5. When I am able to fix others’ problems, I feel strong and valuable.
6. I feel that I have to protect people, especially the addicted, out-of-control, or depressed person in my life.
7. I live in such a way that no one can ever say I’m selfish.
8. I vacillate between defending the irresponsible person and blowing up in anger at him or her .
9. I often relive situations and conversations to see if I could have done more to relieve stress and solve problems .
10. I feel very frightened of angry people.
11. I am quite offended by personal criticism.
12. To avoid feeling guilt and shame, I seldom stand up to people who disagree with me.
13. I tend to see people and situations as “all good” or “all bad.”
14. Though I try to please people, I often feel isolated and alone.
15. I trust people too much or not at all.
16 . My thoughts are often consumed with the troubles and needs of the addicted or depressed person in my life ?
17. I feel wonderful when I can fix others’ problems, but I feel terrible when I can’t ?
Total: Yes___ No___
—If you answered “yes” to 4 or fewer statements, you probably have relatively healthy boundaries, confidence, and wisdom in relationships.
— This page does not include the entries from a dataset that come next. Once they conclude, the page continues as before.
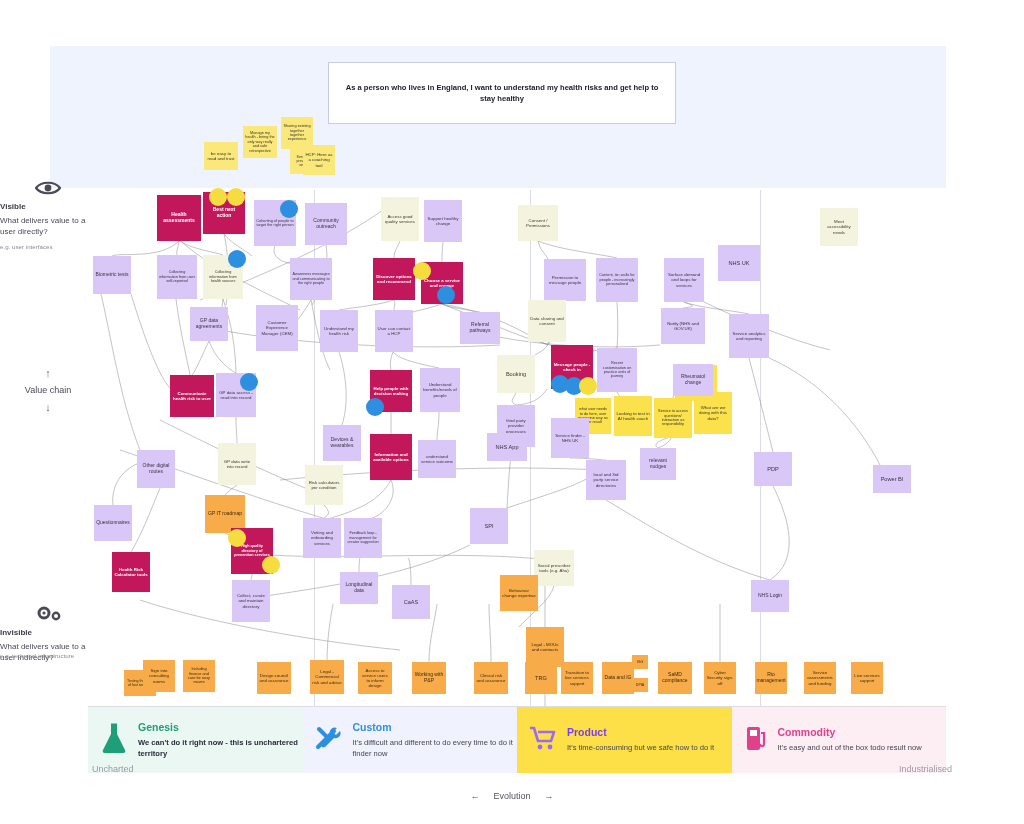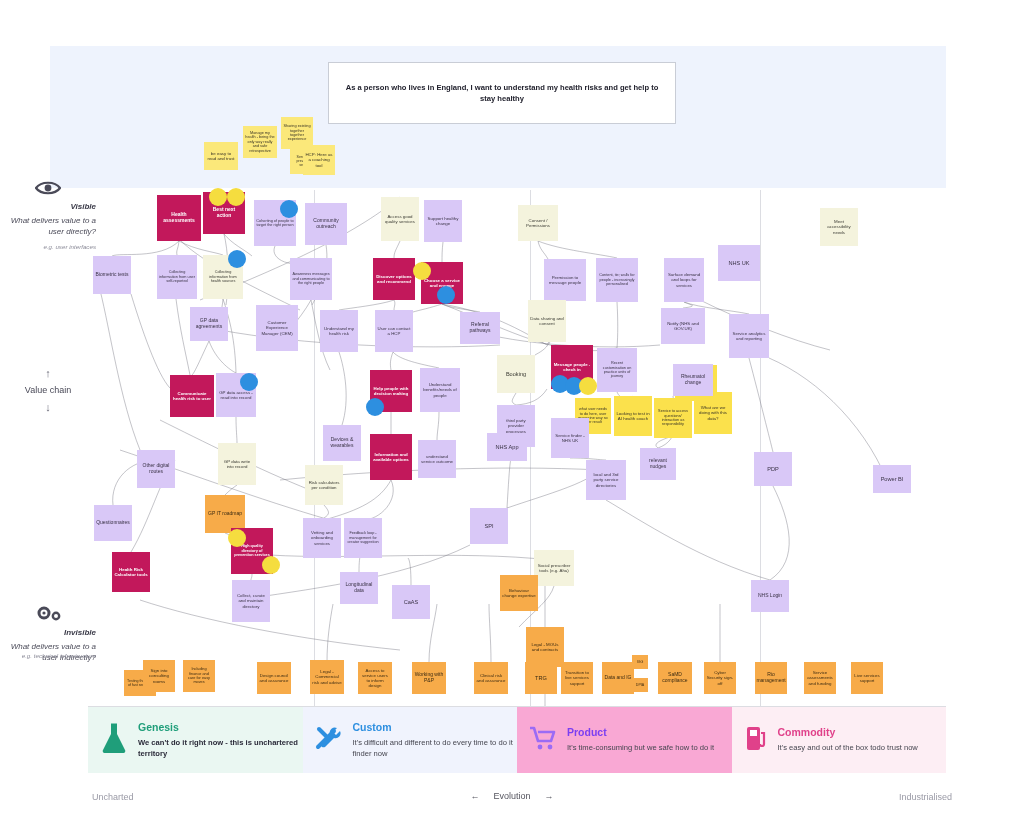"Visible" .axis-block { font-style: italic -> none; text-align: right -> left }
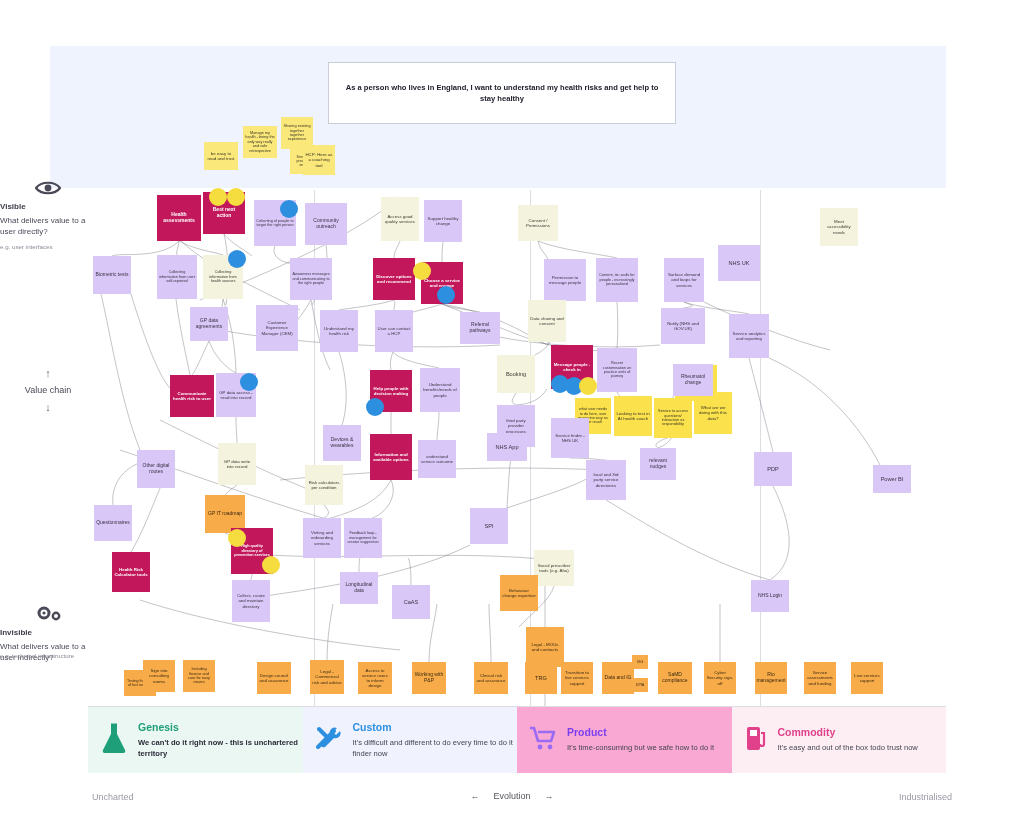"Product" .leg-pro { background: #f9a8d4 -> #fde047 }
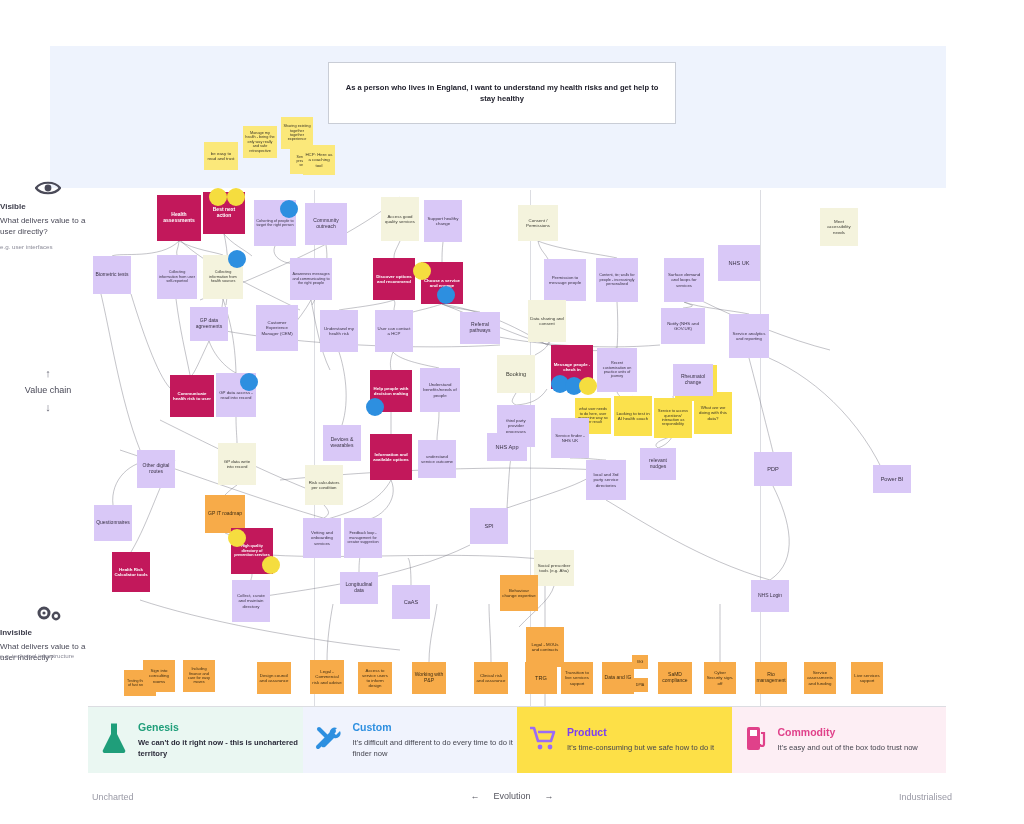"It's easy and out of" div.ld { text: trust -> result }
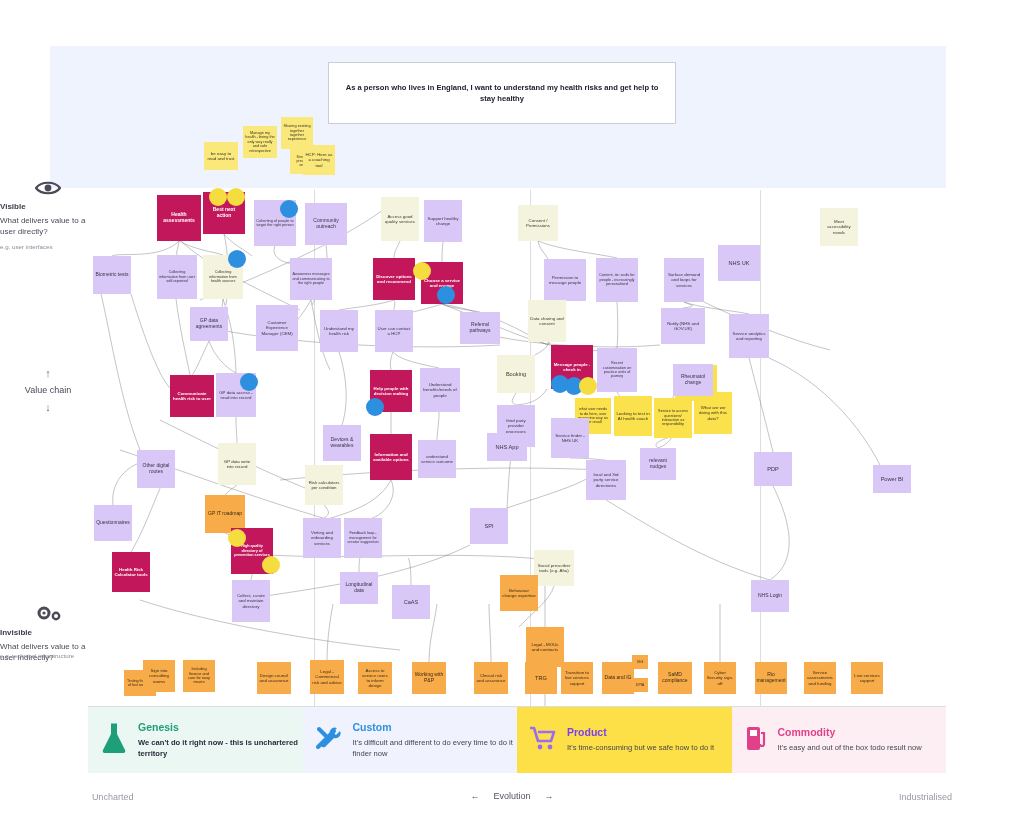"Uncharted" .foot { top: 792px -> 764px }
You can care about people without feeling responsible for their choices.
—If you answered “yes” to 5-12 statements, your life is shaped to a significant degree by the demands of needy people in your life. You often feel responsible for the choices others make, and you try too hard to help them make the right ones. You would benefit from the input of a competent counselor or support group.
—If you answered “yes” to 13 or more statements, you have lost your sense of identity, and you are consumed by the problems of addicted or depressed people in your life. You can’t be happy unless you are rescuing irresponsible people from their destructive decisions. In reality, however, your hope for sanity and emotional health is not in that person getting well. You have to take steps to get well whether that person does or not.